-------- Material to process --------

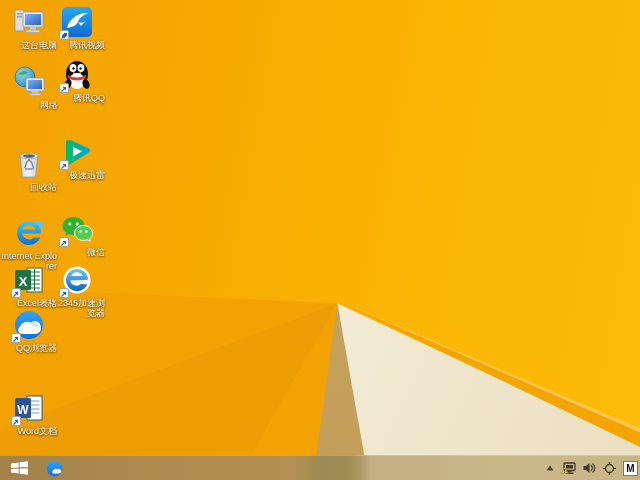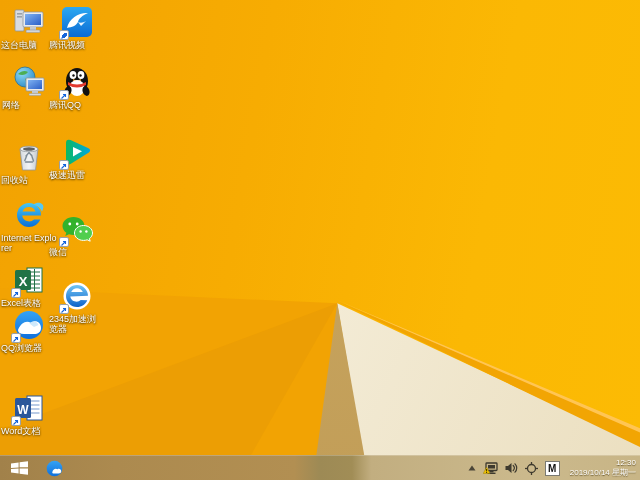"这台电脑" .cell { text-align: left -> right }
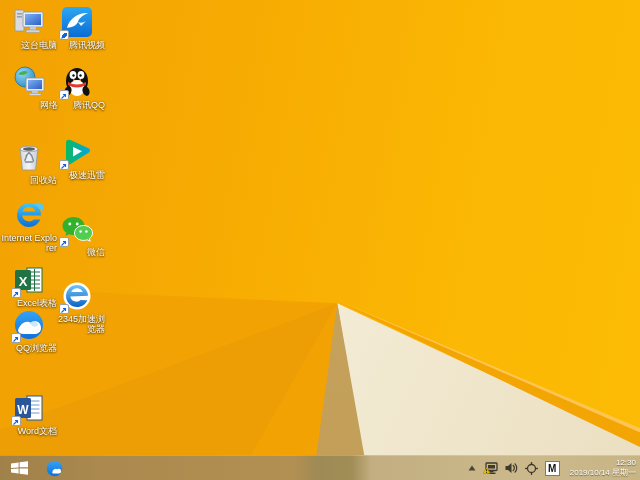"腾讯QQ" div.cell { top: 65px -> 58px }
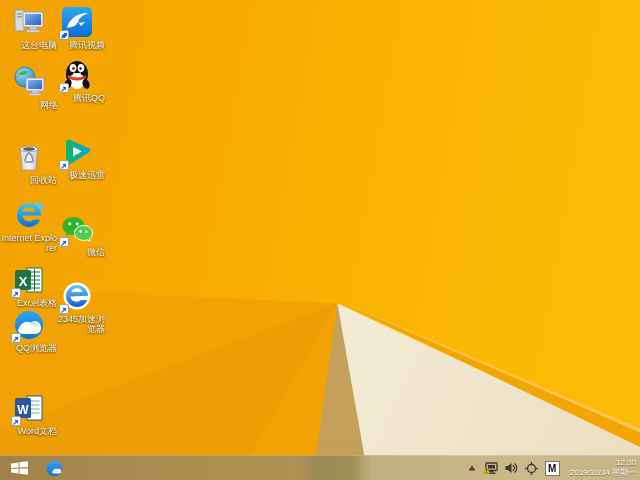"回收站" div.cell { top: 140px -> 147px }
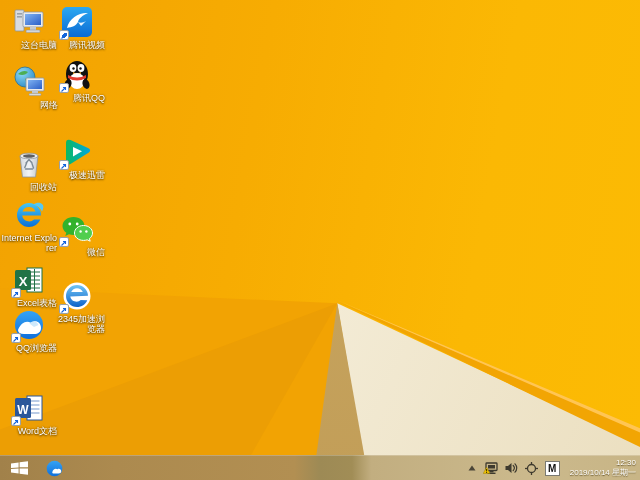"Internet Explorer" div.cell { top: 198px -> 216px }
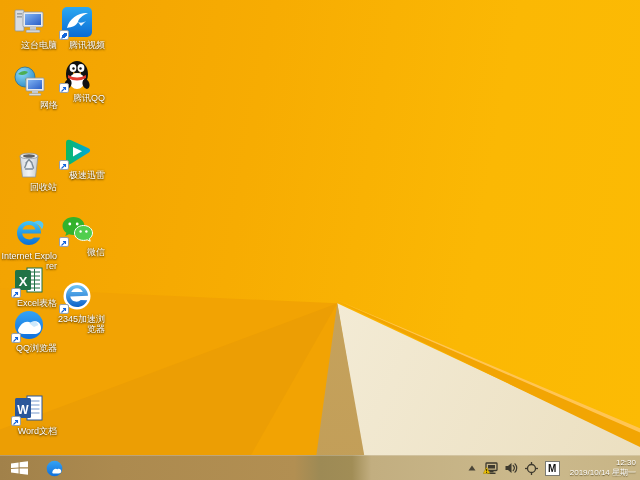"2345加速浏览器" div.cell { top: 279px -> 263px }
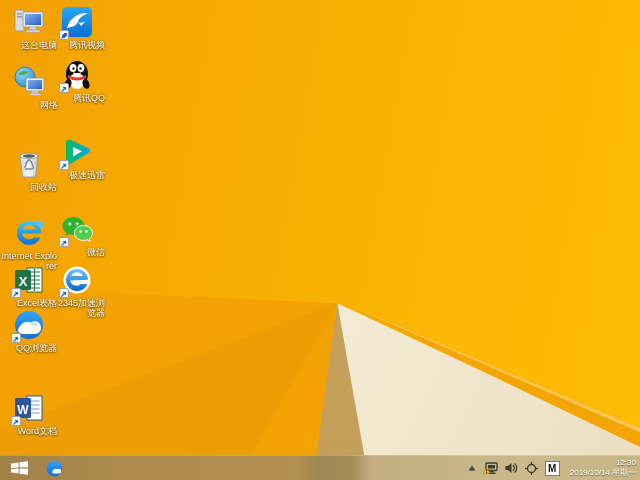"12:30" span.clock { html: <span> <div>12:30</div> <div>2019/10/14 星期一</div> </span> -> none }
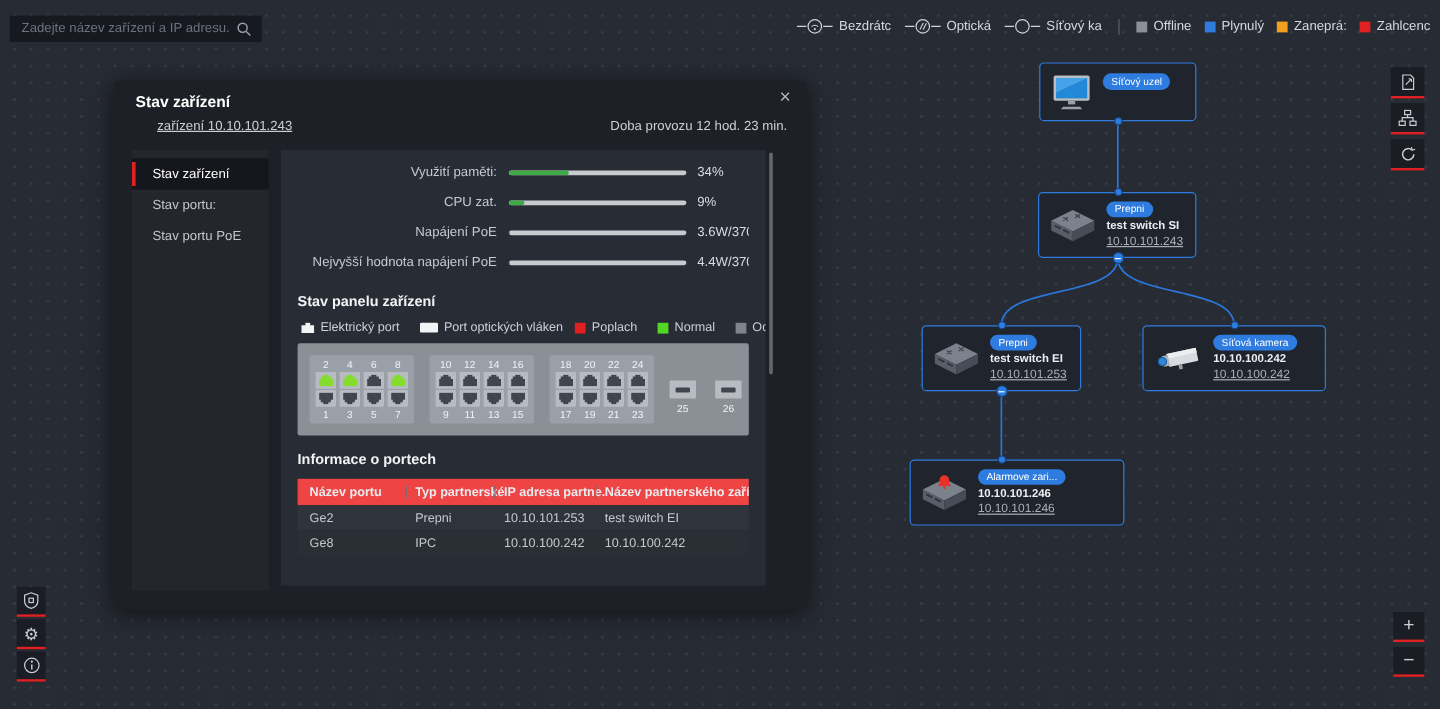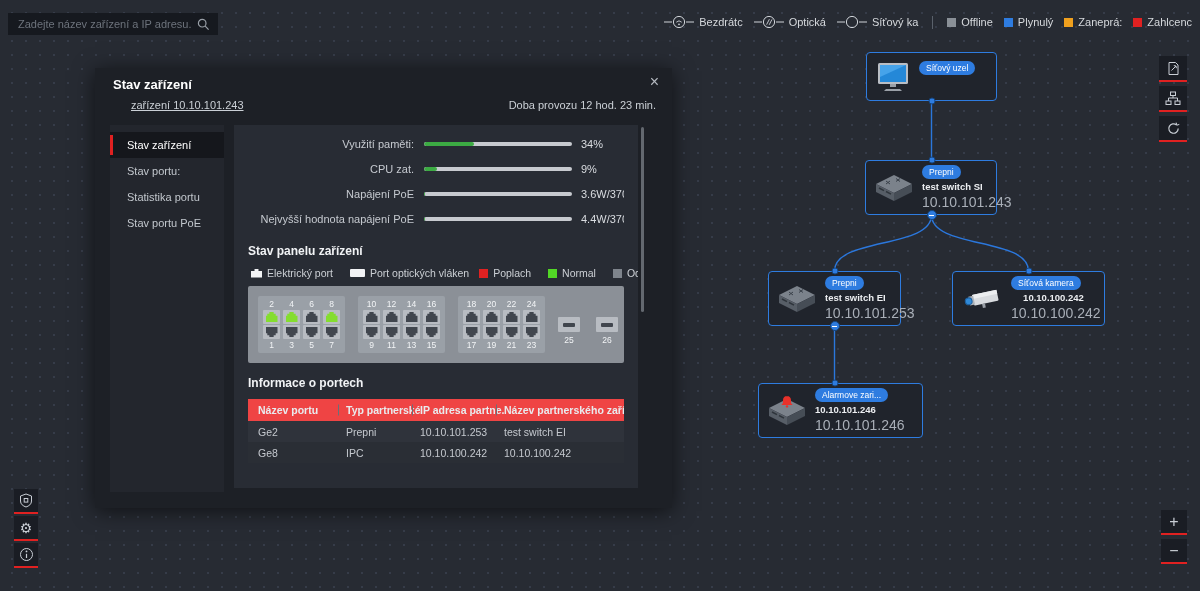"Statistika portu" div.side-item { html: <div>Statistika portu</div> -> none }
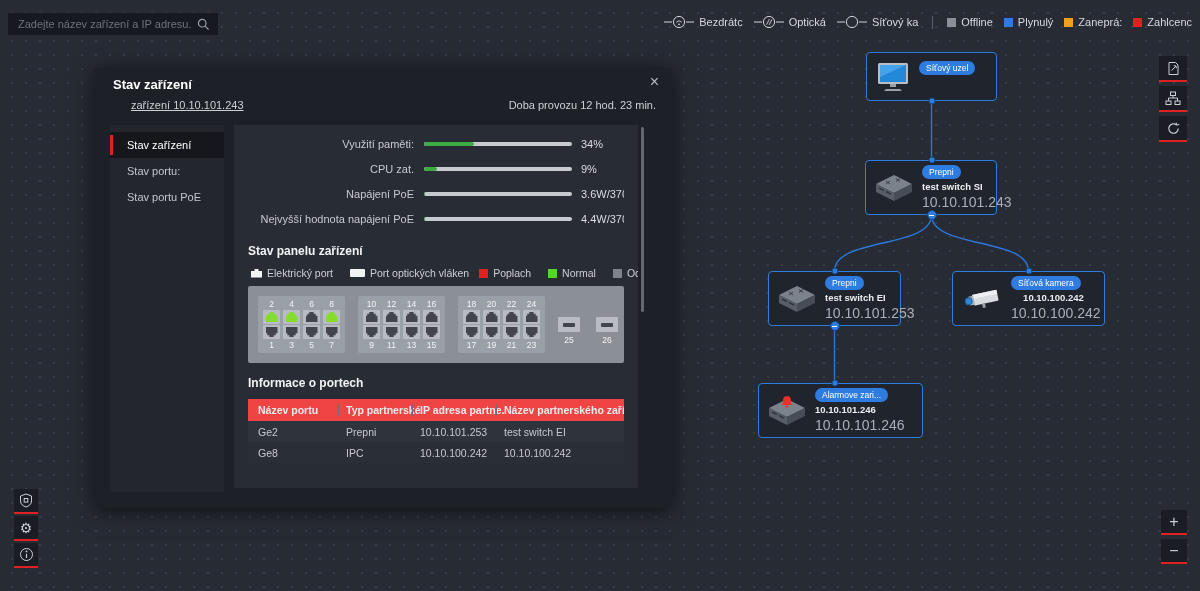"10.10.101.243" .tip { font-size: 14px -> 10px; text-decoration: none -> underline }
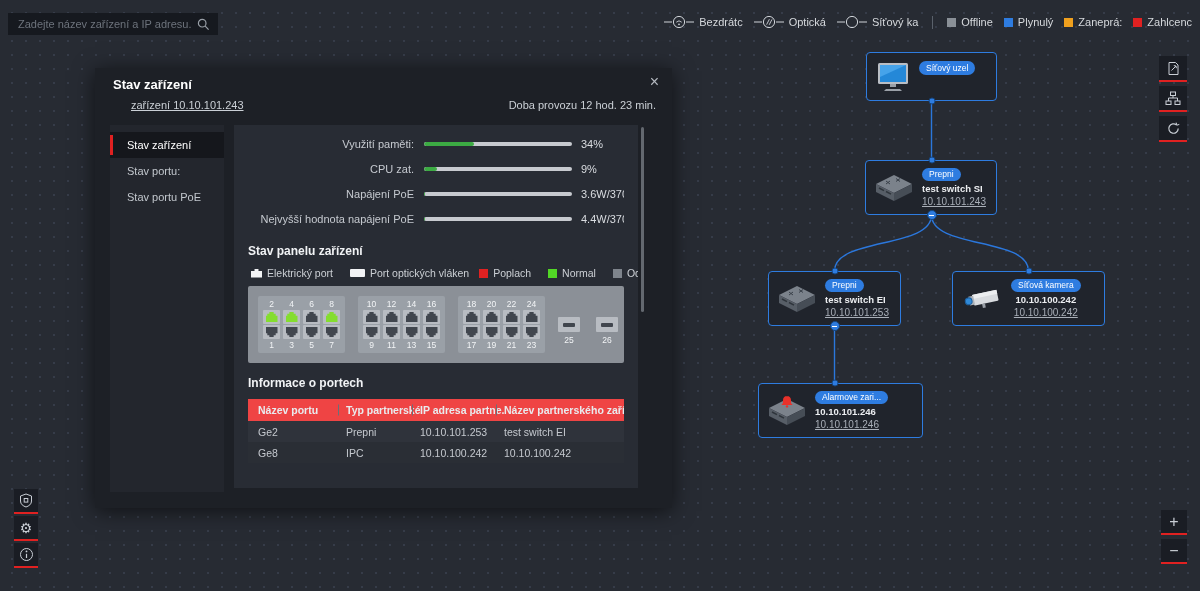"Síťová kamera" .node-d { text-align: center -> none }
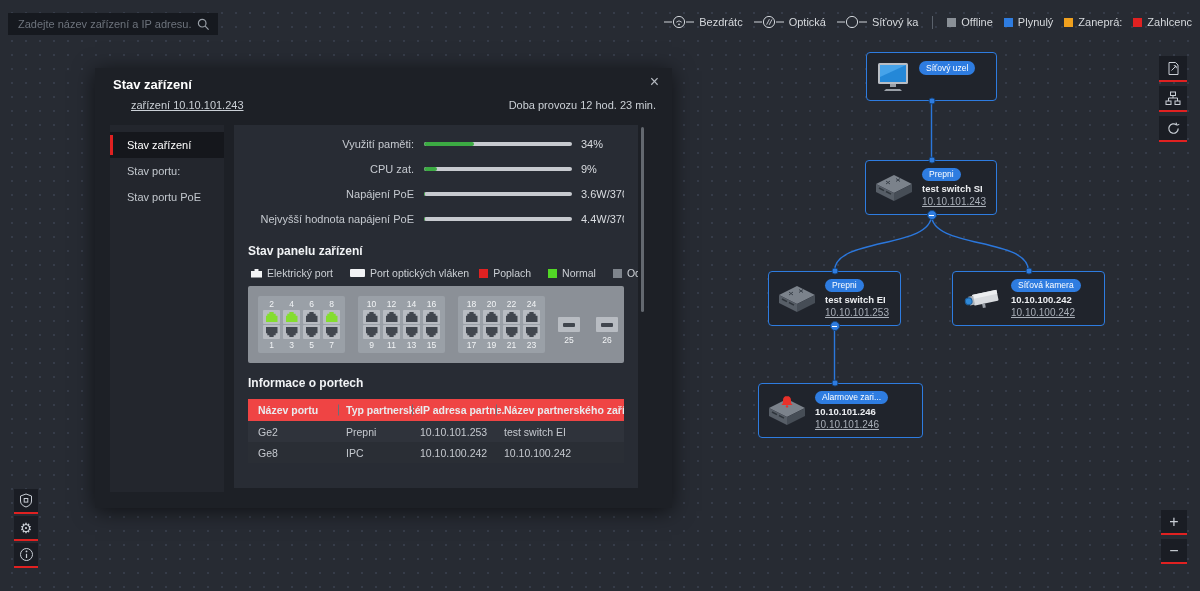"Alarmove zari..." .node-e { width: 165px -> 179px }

--------

### Activity
Repeat word for word the lines from the one holding "text-align: center ->" through the last line of the listing above, including both ends. Drop the pictures.

### Final answer
"Síťová kamera" .node-d { text-align: center -> none }
"Alarmove zari..." .node-e { width: 165px -> 179px }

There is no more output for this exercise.